» **DATASET RECORDS**:
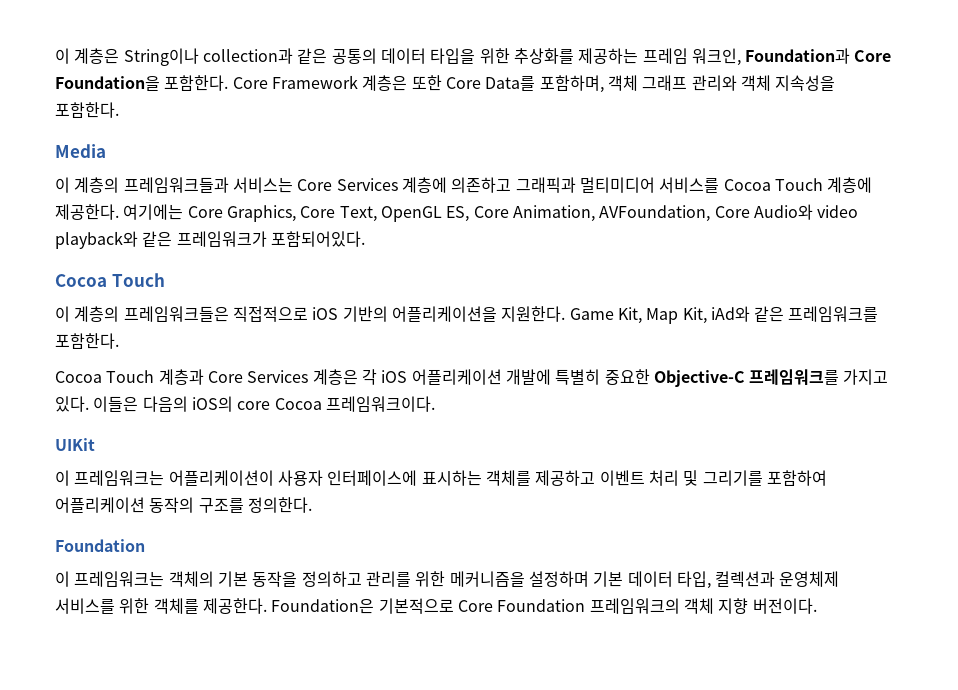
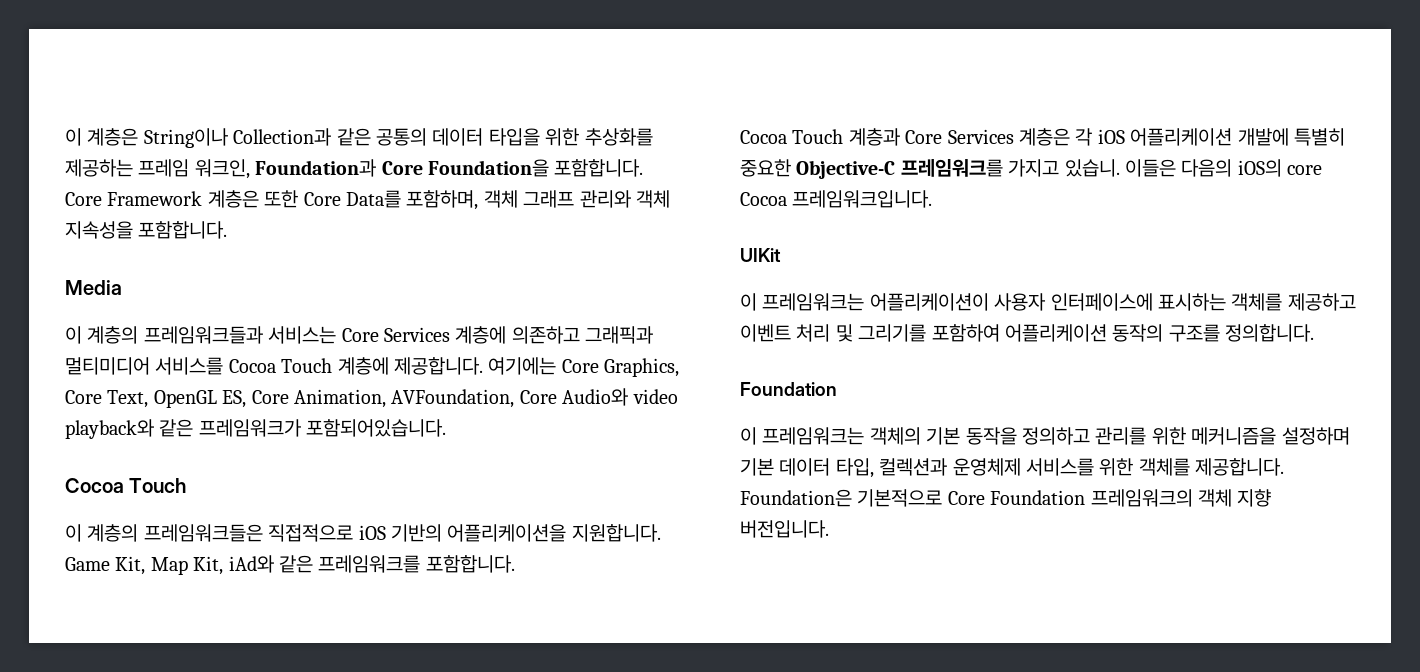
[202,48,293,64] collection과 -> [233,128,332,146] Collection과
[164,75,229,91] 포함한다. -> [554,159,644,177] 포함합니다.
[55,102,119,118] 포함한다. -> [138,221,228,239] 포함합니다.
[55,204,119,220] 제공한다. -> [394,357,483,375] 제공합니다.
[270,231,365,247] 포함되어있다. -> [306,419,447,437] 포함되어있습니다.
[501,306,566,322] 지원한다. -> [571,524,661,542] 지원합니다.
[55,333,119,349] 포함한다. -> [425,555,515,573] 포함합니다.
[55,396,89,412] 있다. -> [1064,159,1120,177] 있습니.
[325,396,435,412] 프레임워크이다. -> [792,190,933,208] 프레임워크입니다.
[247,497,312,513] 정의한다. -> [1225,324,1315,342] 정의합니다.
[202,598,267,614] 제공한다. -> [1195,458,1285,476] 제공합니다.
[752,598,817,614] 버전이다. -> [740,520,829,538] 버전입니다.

==

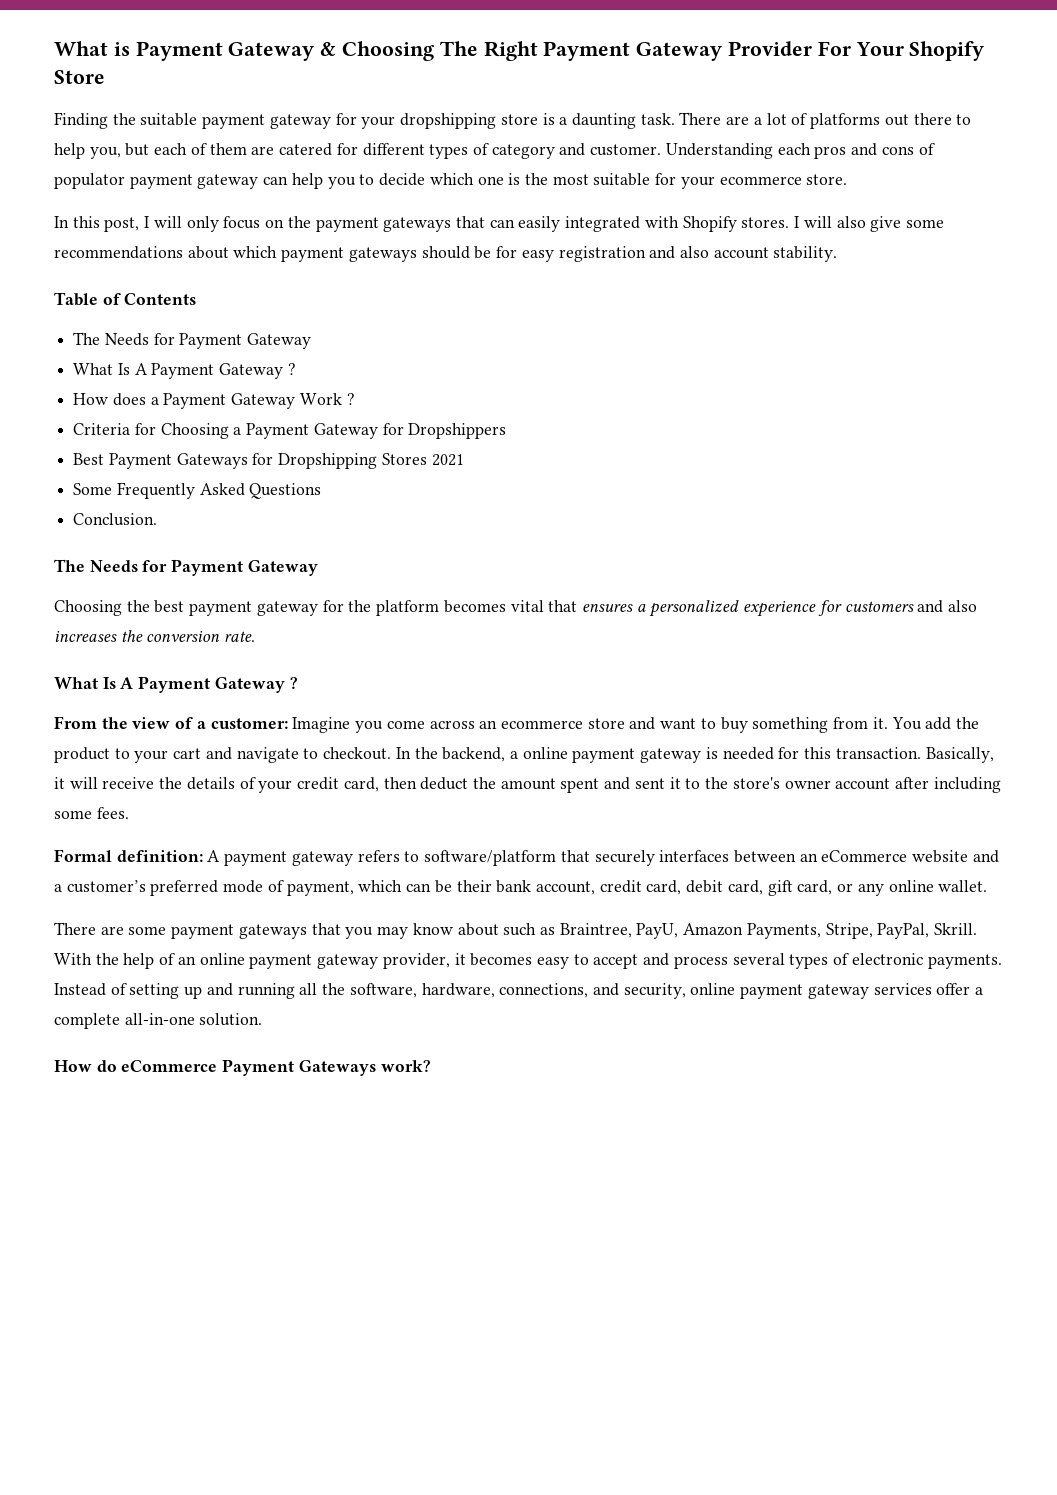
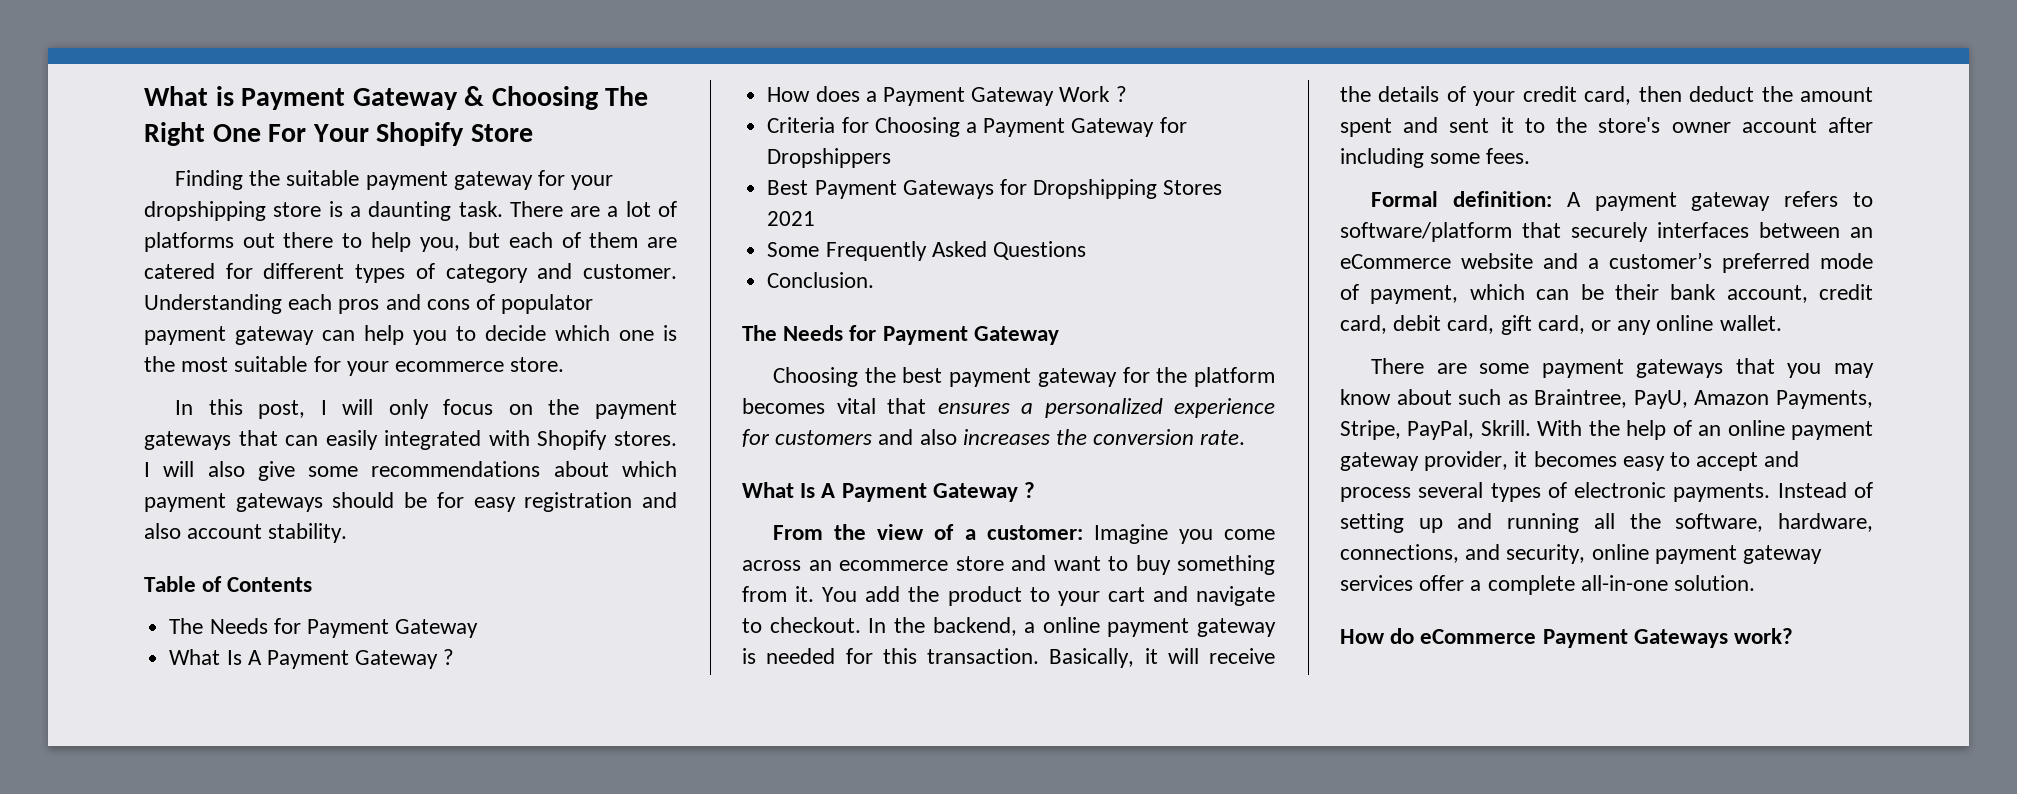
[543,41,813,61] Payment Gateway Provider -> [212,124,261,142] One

» **EXERCISE OBJECTIVE**: The output should be exactly the lines above from the line containing "[164,75,229,91] 포함한다. ->" to the line containing "[752,598,817,614] 버전이다. ->", inclusive, with no other lines.

» **OUTPUT BELOW**:
[164,75,229,91] 포함한다. -> [554,159,644,177] 포함합니다.
[55,102,119,118] 포함한다. -> [138,221,228,239] 포함합니다.
[55,204,119,220] 제공한다. -> [394,357,483,375] 제공합니다.
[270,231,365,247] 포함되어있다. -> [306,419,447,437] 포함되어있습니다.
[501,306,566,322] 지원한다. -> [571,524,661,542] 지원합니다.
[55,333,119,349] 포함한다. -> [425,555,515,573] 포함합니다.
[55,396,89,412] 있다. -> [1064,159,1120,177] 있습니.
[325,396,435,412] 프레임워크이다. -> [792,190,933,208] 프레임워크입니다.
[247,497,312,513] 정의한다. -> [1225,324,1315,342] 정의합니다.
[202,598,267,614] 제공한다. -> [1195,458,1285,476] 제공합니다.
[752,598,817,614] 버전이다. -> [740,520,829,538] 버전입니다.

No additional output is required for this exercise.